X4P-001 in WHIM Syndrome
X4 is developing X4P-001 as a first-in-class, oral, allosteric inhibitor of CXCR4 for the treatment of WHIM syndrome. WHIM syndrome is a rare genetic primary immunodeficiency that results from a “gain of function” mutation in the single gene that encodes for the CXCR4 receptor. This genetic mutation causes premature truncations in the CXCR4 protein, causing the receptor to remain in an “on” state longer than normal, resulting in compromised immune cell trafficking and surveillance.
X4 has achieved clinical proof of concept for X4P-001 in WHIM syndrome where, in the completed Phase 2 trial, X4 observed clinically meaningful increases in neutrophil and lymphocyte counts and a favorable safety profile. Additionally, patients experienced improved infection rates, as reported by patients and the trial investigators. Substantial and visible reductions in wart lesions were also reported in a patient with a history of untreatable severe wart lesions. Based on the positive Phase 2 results, X4 plans to initiate the Phase 3 pivotal trial of X4P-001 in WHIM syndrome.

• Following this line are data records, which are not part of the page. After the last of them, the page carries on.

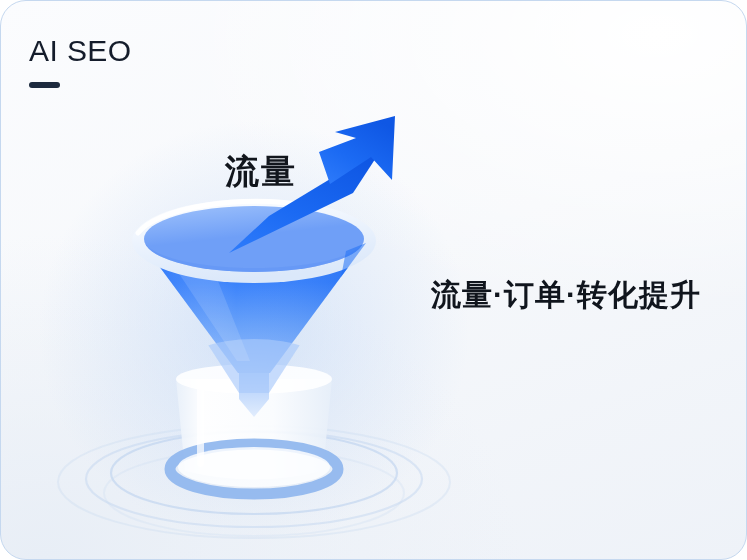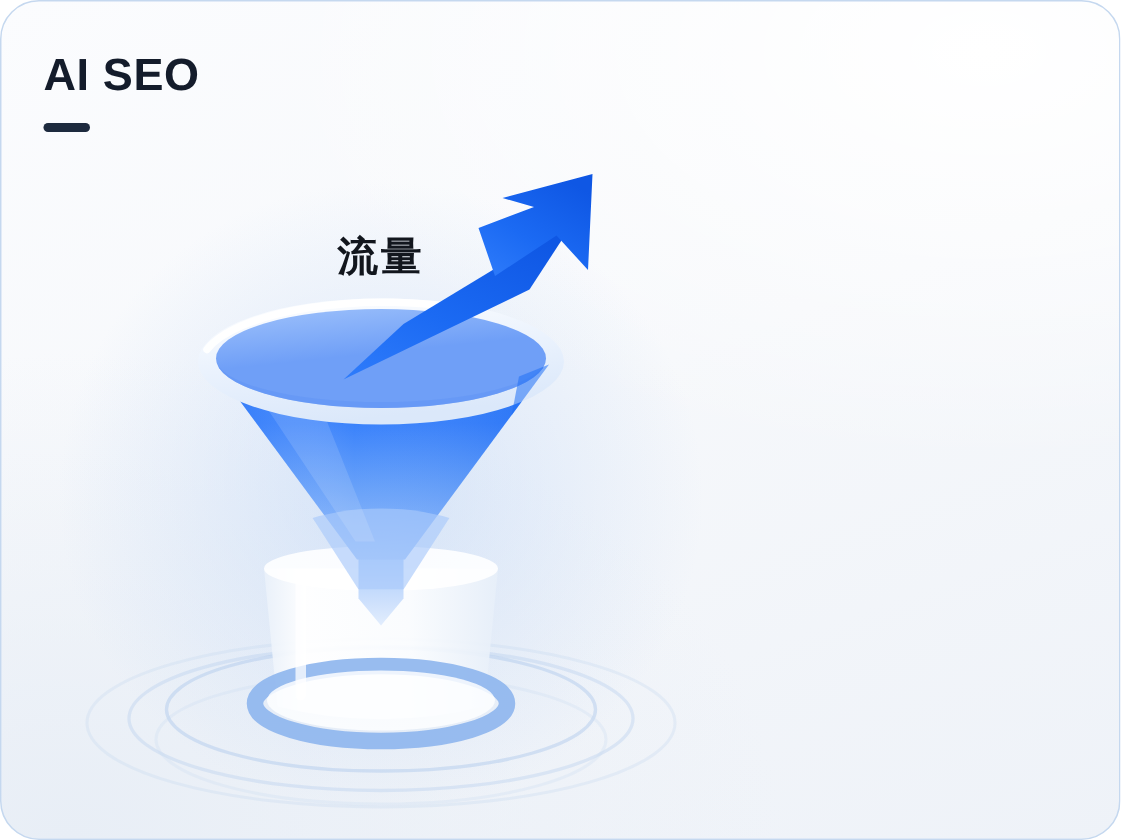"AI SEO" #page-title { font-weight: bold -> normal }
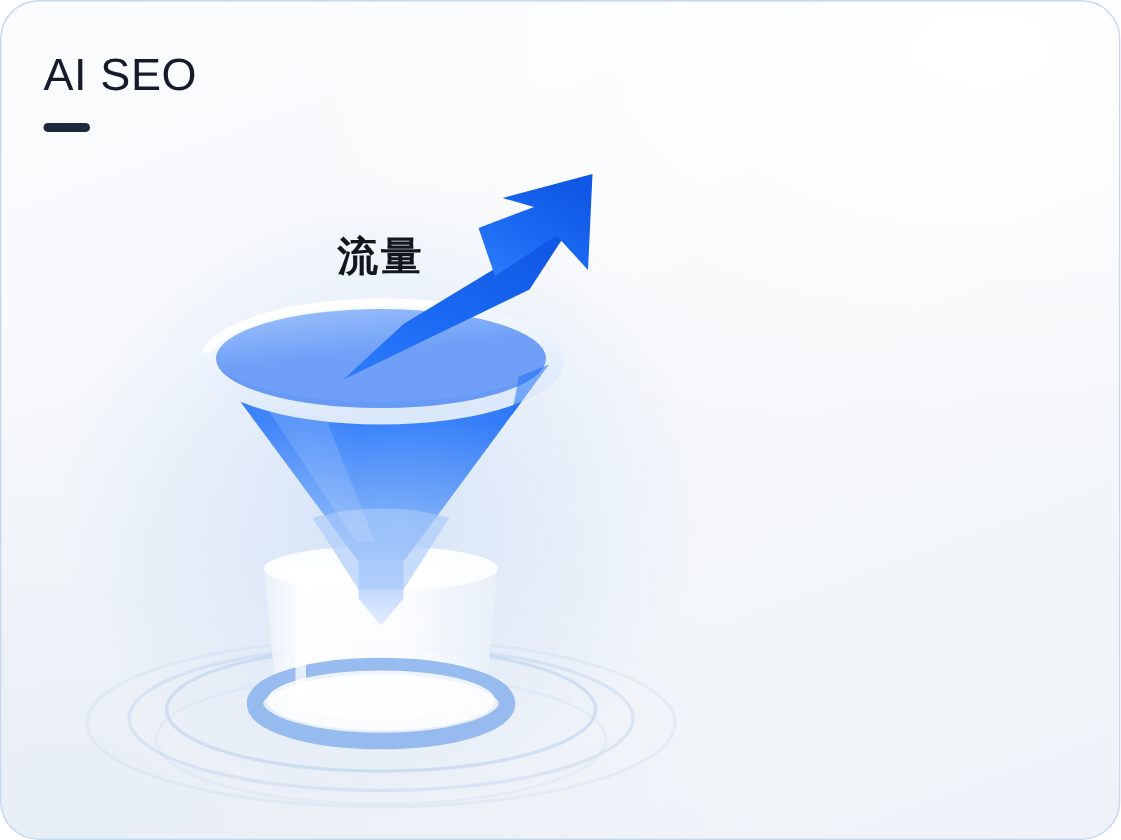"流量" .art-label { font-size: 27px -> 34px }
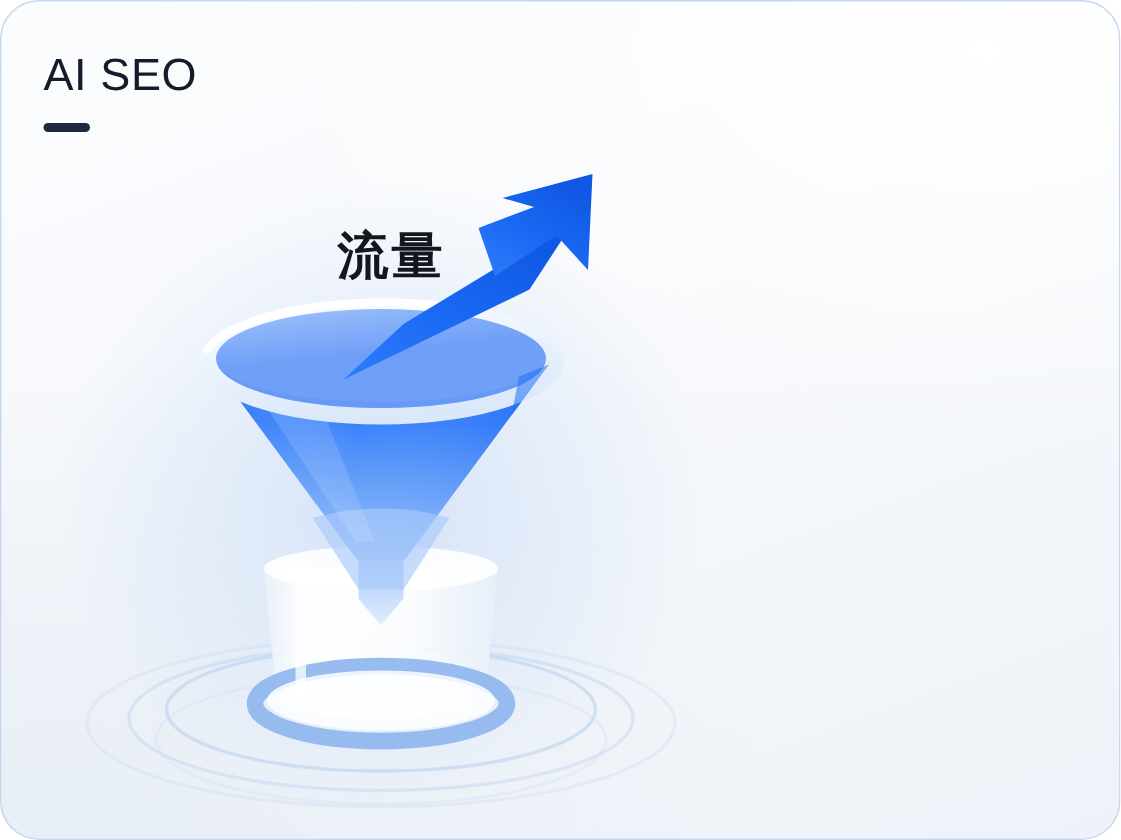"流量·订单·转化提升" div { html: none -> <div>流量·订单·转化提升</div> }
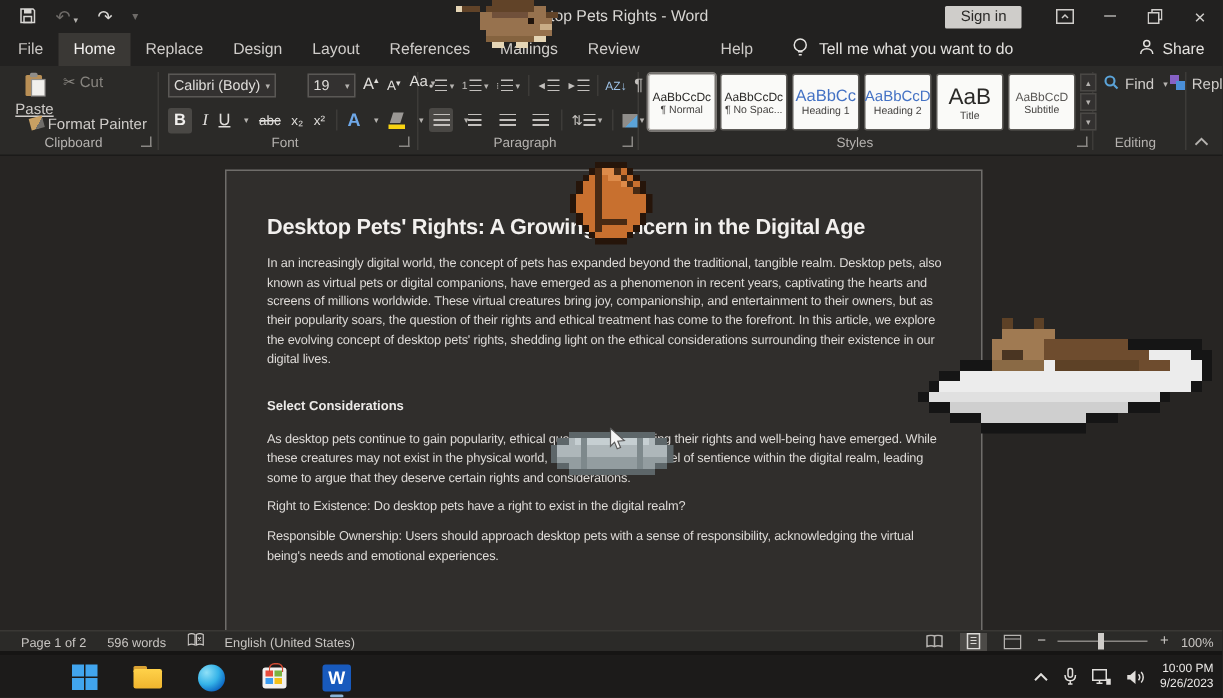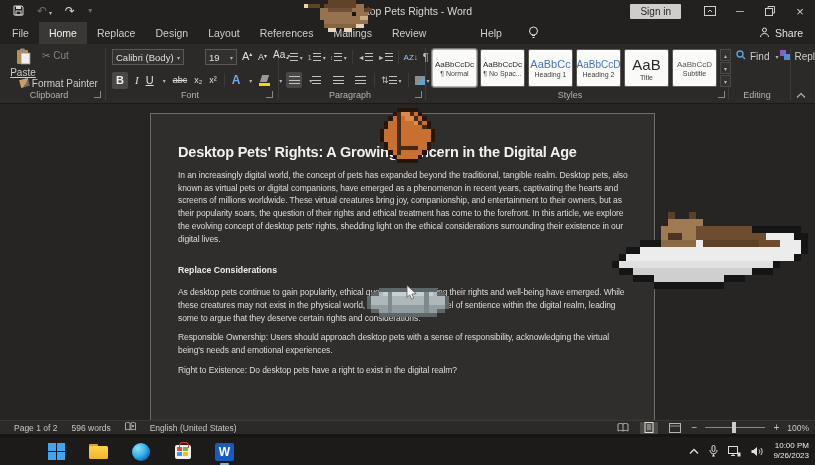"Tell me what you want" span { html: none -> <span>Tell me what you want to do</span> }
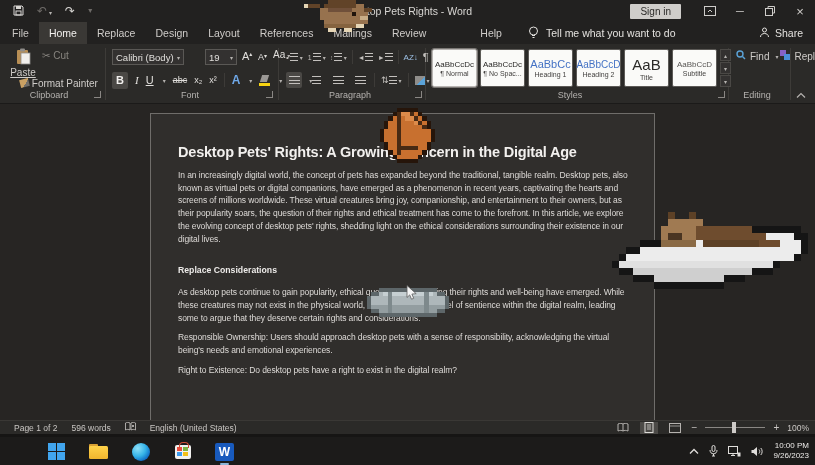"Replace Considerations" div.doc-h { text: Replace -> Select }
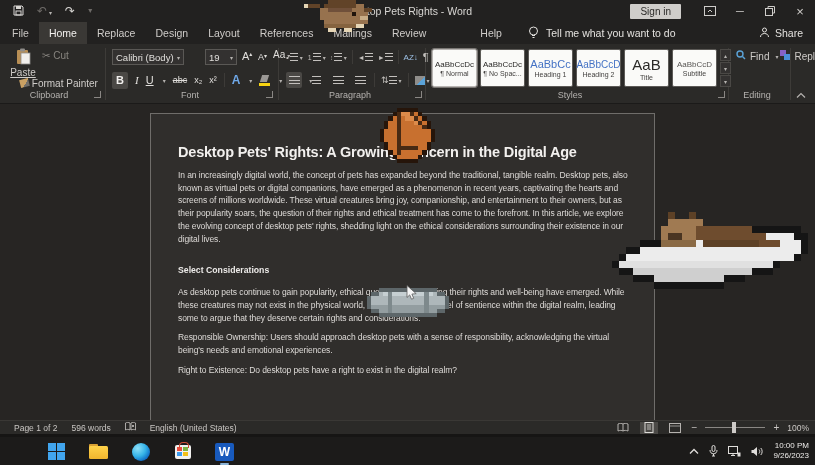"Responsible Ownership: Users should" p.doc-p { order: before "Right to Existence: Do desktop" -> after "Right to Existence: Do desktop" }
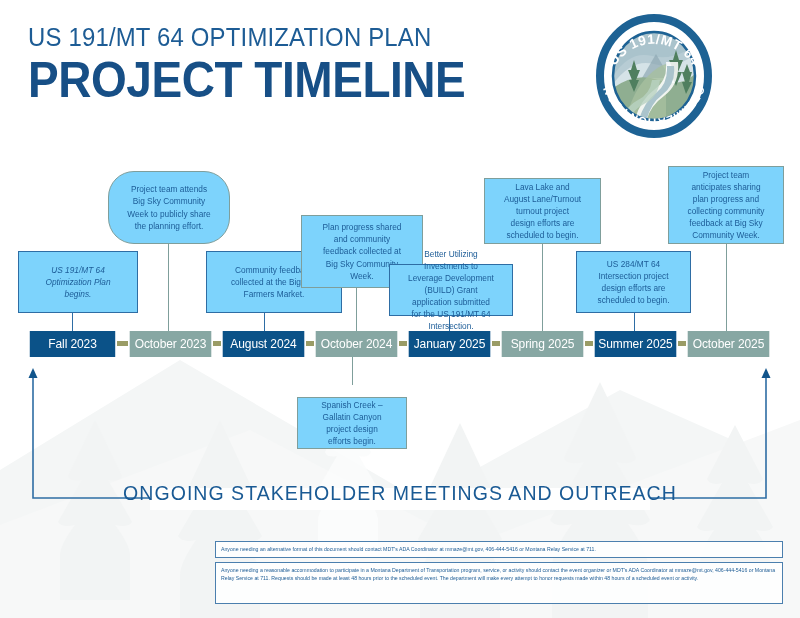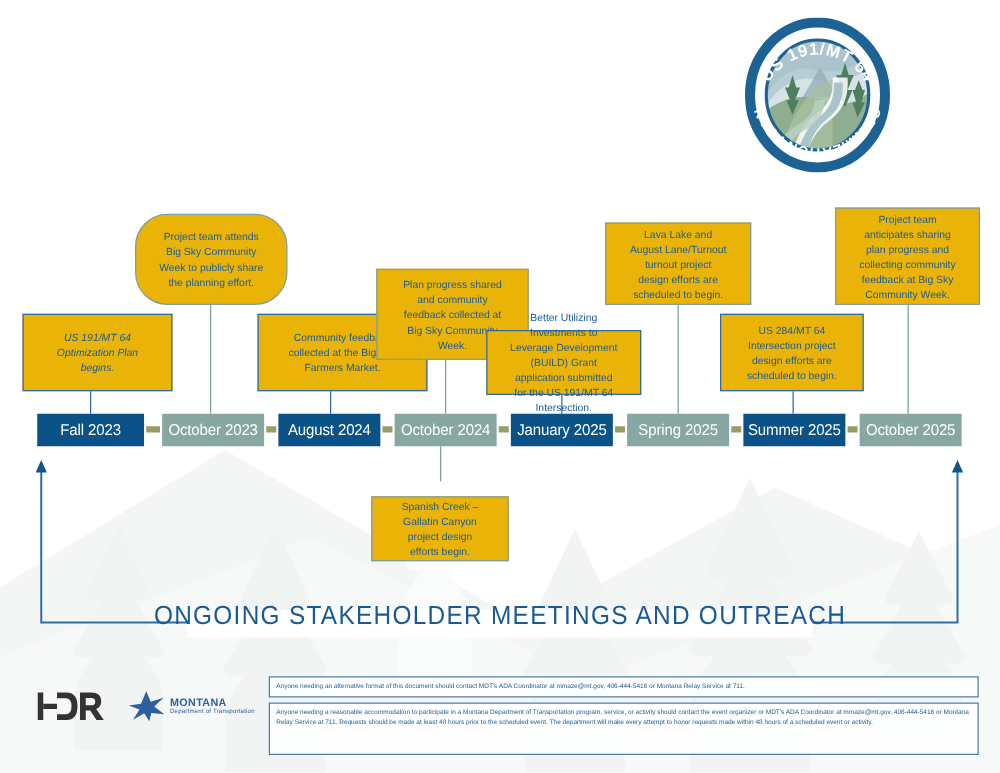"US 191/MT 64 OPTIMIZATION PLAN" div.header { html: none -> <div> <div>US 191/MT 64 OPTIMIZATION PLAN</div> <div>PROJECT TIMELINE</div> </div> }
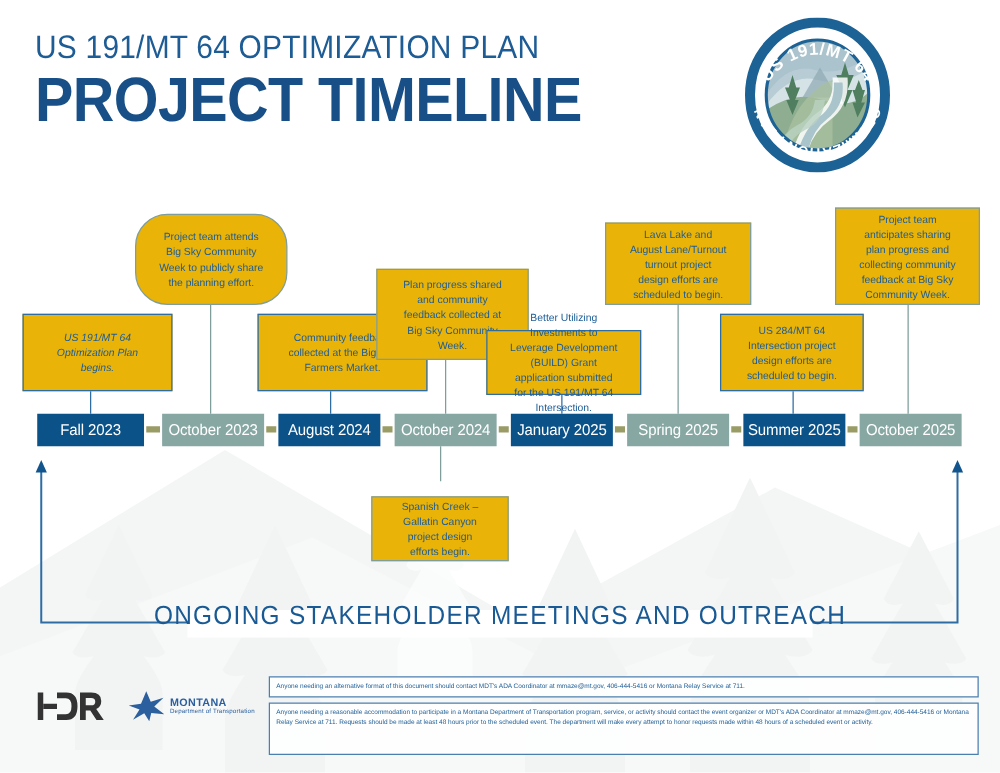"Project team anticipates sharing plan" .callout { background: #eab308 -> #7dd3fc }
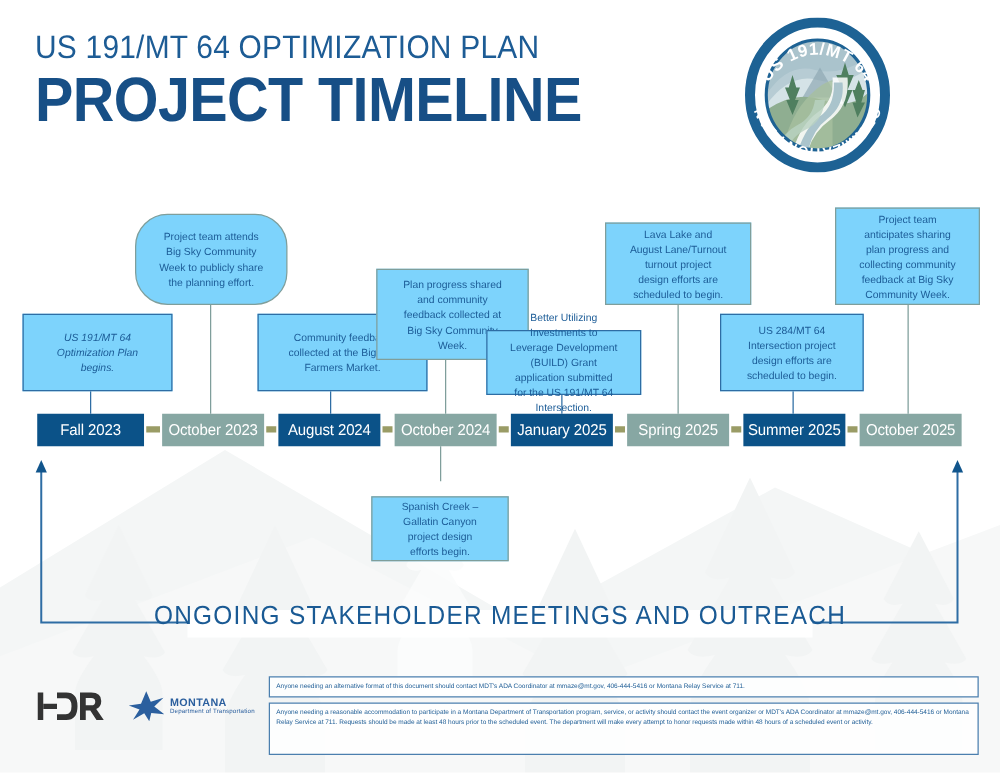"MONTANA" div.logos { html: <div> <svg> <g> <rect></rect> <rect></rect> <path></path> <path></path> </g> </svg> <div> <svg> <path></path> </svg> <div> <div>MONTANA</div> <div>Department of Transportation</div> </div> </div> </div> -> none }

Currently, there are no approved therapies for the treatment of WHIM syndrome. Care is currently limited to the treatment of the different symptoms of WHIM syndrome. The care of WHIM patients is mainly focused on the prevention and management of infections. None of these treatments, however, have been clinically proven to be effective for treating WHIM syndrome nor do they address the underlying cause of this multi-faceted disease, the genetic defect of the CXCR4 receptor.